Break This House, the second novel from National Book Award finalist Candice Iloh (Every Body Looking), explores Minah’s joys and heartaches through her immersive first-person narration. Minah is insightful as well as observant, offering vivid descriptions of everything from the smells on New York City subway cars to the cacophony of songs that play simultaneously from different speakers at a family party. Neither the humor nor the horrors of her family’s past escape the broad scope of her pensive reflections.

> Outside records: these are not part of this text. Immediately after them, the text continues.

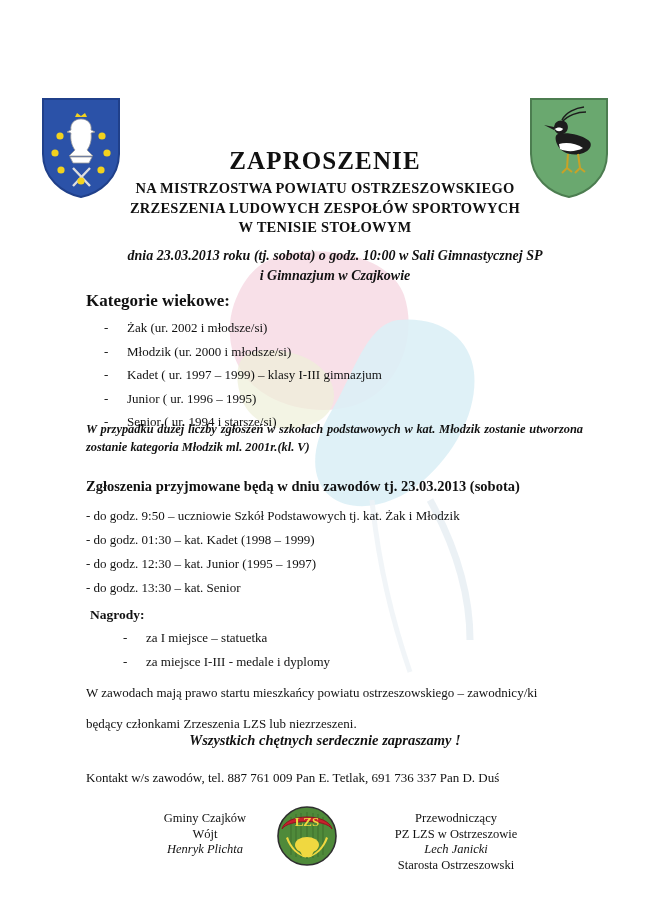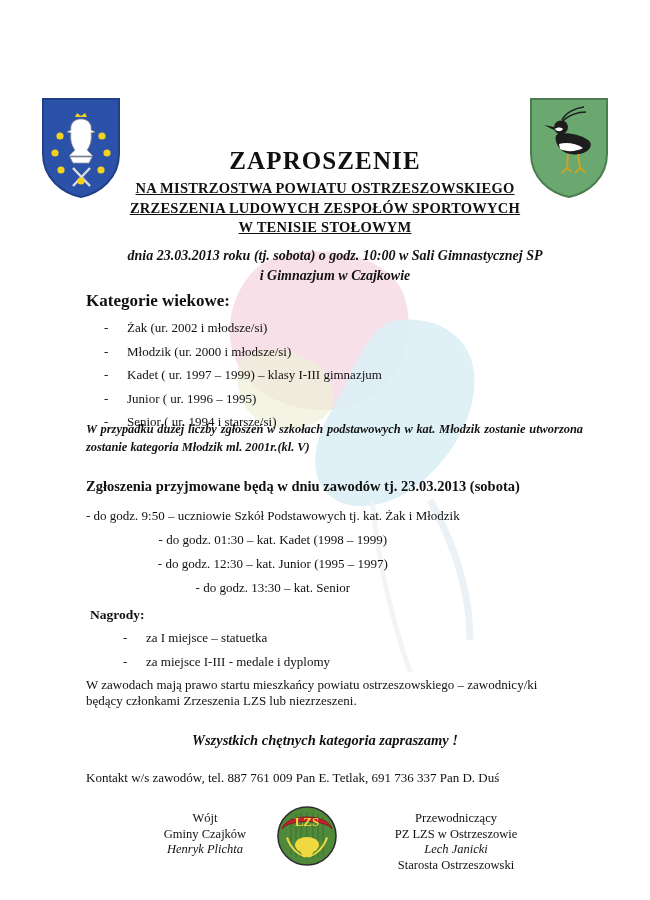--- a/index.html
+++ b/index.html
@@ -60,7 +60,6 @@
     font-weight: bold;
     line-height: 19.5px;
     letter-spacing: 0.25px;
-    text-decoration: underline;
   }
 
   .datebox {

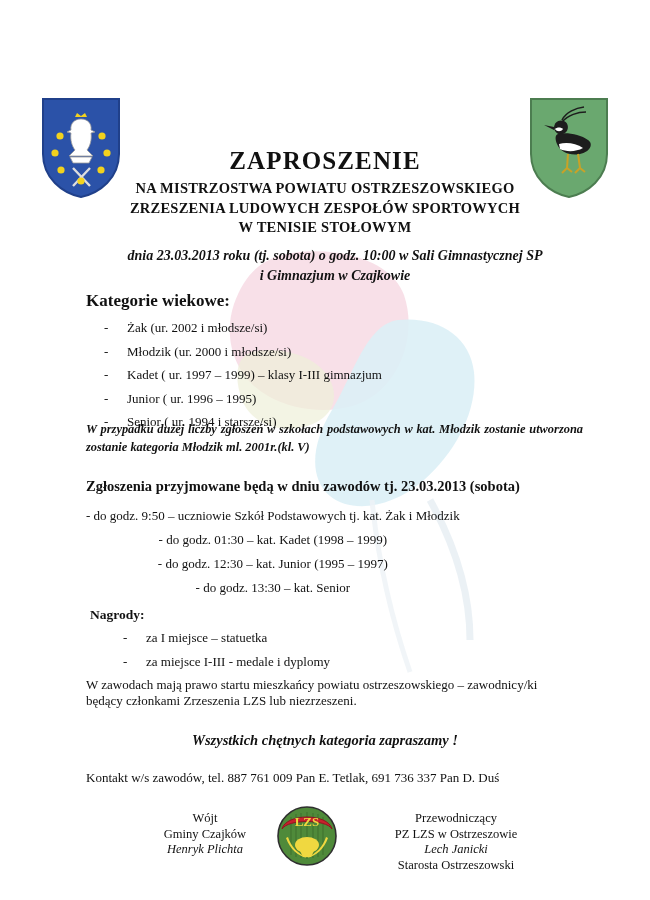--- a/index.html
+++ b/index.html
@@ -117,7 +117,6 @@
     top: 456px;
     font-size: 13px;
     line-height: 24px;
-    text-align: center;
   }
 
   .awards-heading { left: 90px; top: 559px; font-size: 13.5px; }

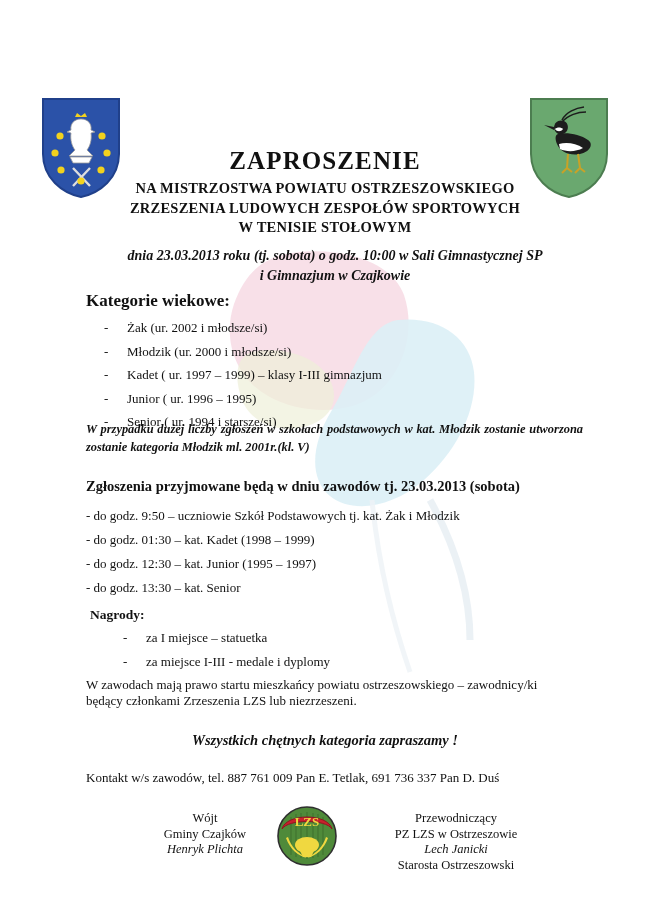--- a/index.html
+++ b/index.html
@@ -137,7 +137,7 @@
     width: 480px;
     top: 629px;
     font-size: 13px;
-    line-height: 16px;
+    line-height: 31px;
   }
 
   .welcome {

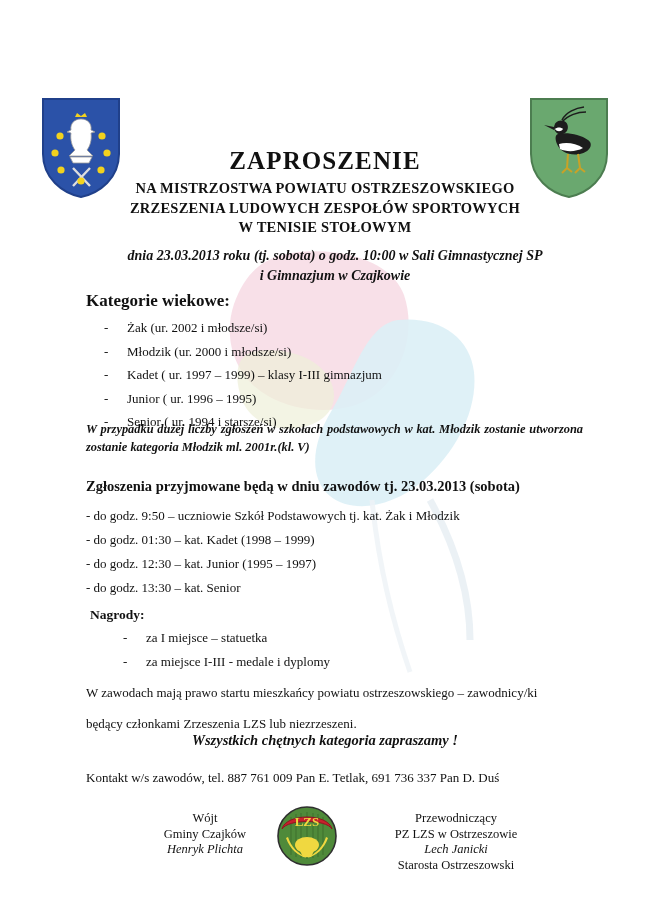--- a/index.html
+++ b/index.html
@@ -311,7 +311,7 @@
 
   <div class="rules-par">W zawodach mają prawo startu mieszkańcy powiatu ostrzeszowskiego – zawodnicy/ki będący członkami Zrzeszenia LZS lub niezrzeszeni.</div>
 
-  <div class="welcome">Wszystkich chętnych kategoria zapraszamy !</div>
+  <div class="welcome">Wszystkich chętnych serdecznie zapraszamy !</div>
 
   <div class="contact">Kontakt w/s zawodów,  tel. 887 761 009 Pan E. Tetlak,  691 736 337 Pan D. Duś</div>
 

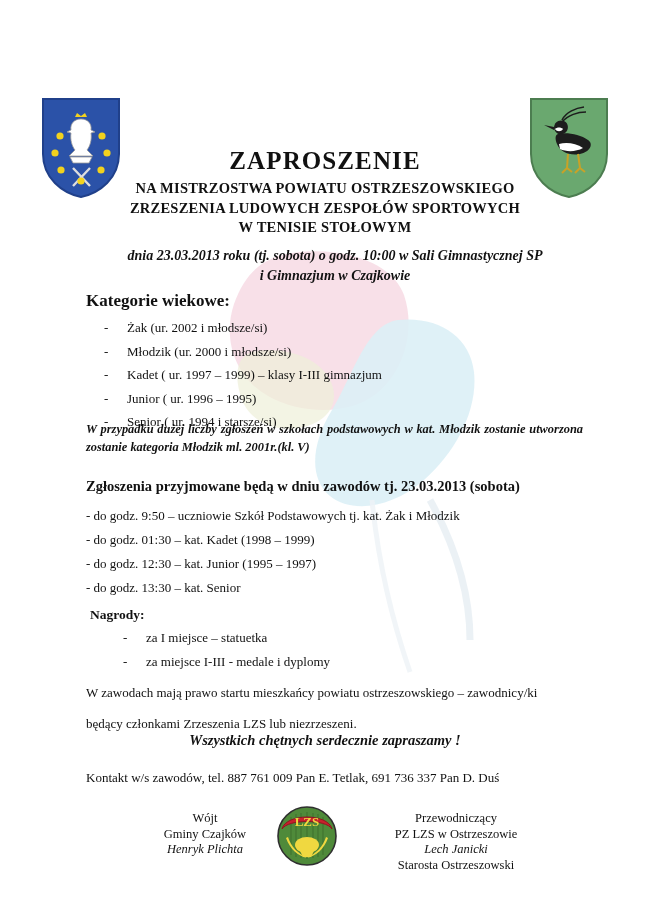--- a/index.html
+++ b/index.html
@@ -341,8 +341,8 @@
   </svg>
 
   <div class="sig left">
+    <div>Gminy Czajków</div>
     <div>Wójt</div>
-    <div>Gminy Czajków</div>
     <div class="italic">Henryk Plichta</div>
   </div>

Iloh’s visceral depictions of Minah’s inner and outer worlds make Break This House’s themes of loss and grief all the more impactful. As Minah sifts through her muddled memories and her family’s fragmented recollections, she begins to determine what she really thinks about herself, her parents and her faith. Suspended between her past and her future, she must craft an identity that honors her family but gives her the agency to make her own choices.
Break This House is a tender, poetic story about what it’s like to experience loss and learn to continue living anyway. It’s heart-wrenching to follow Minah as she tries to answer impossible questions that everyone eventually faces: What must we leave in the past, and how can we move forward without it?